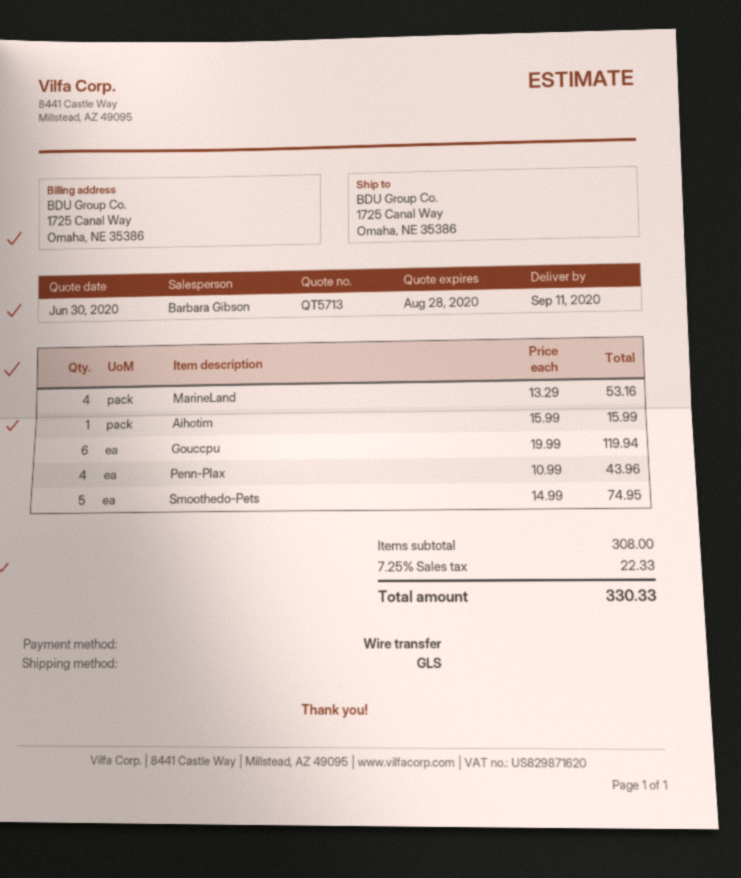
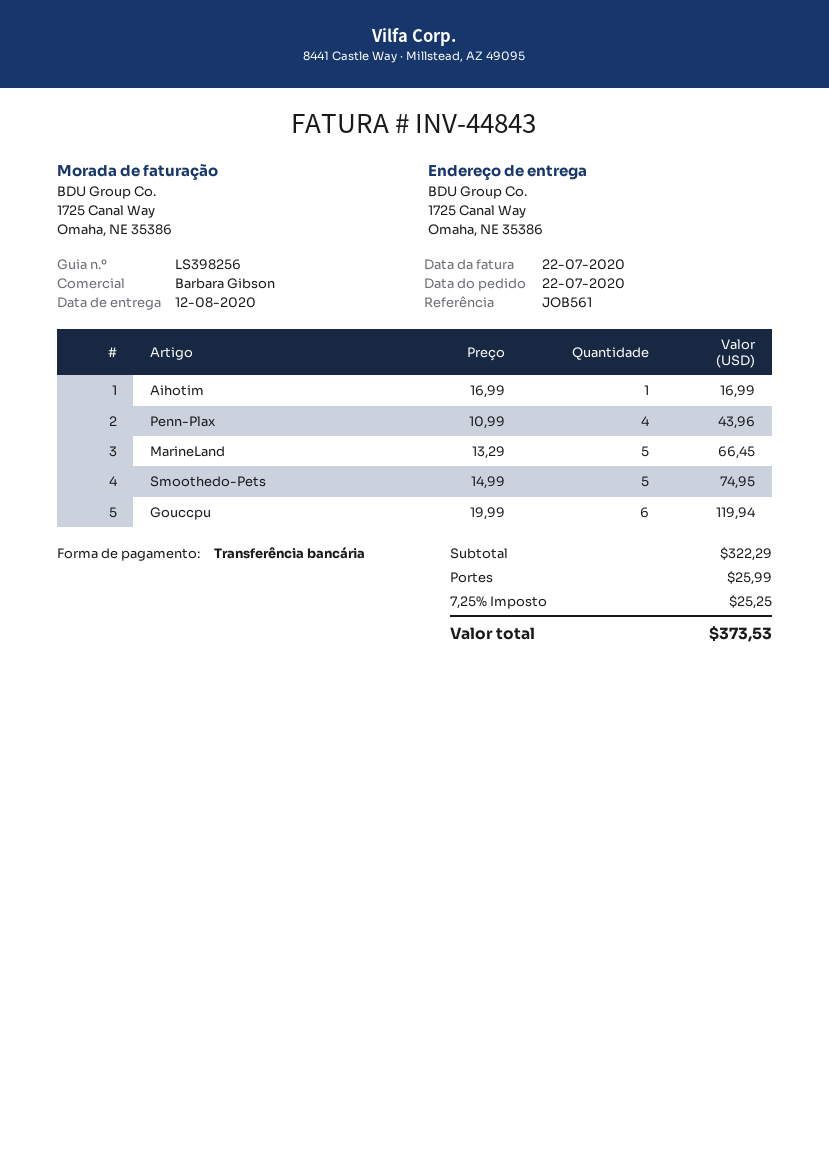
delivery date: 2020-09-11 -> 2020-08-12
MarineLand: 4 x 13.29 = 53.16 -> 5 x 13.29 = 66.45
Aihotim: 1 x 15.99 = 15.99 -> 1 x 16.99 = 16.99
subtotal: 308.00 -> 322.29
shipping: none -> 25.99
tax: 7.25% = 22.33 -> 7.25% = 25.25
total: 330.33 -> 373.53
# # # # #
What to do: Print exactly, and only, the lines running from the one that contains "shipping: none -> 25.99" to the last line of the records above.

Task answer:
shipping: none -> 25.99
tax: 7.25% = 22.33 -> 7.25% = 25.25
total: 330.33 -> 373.53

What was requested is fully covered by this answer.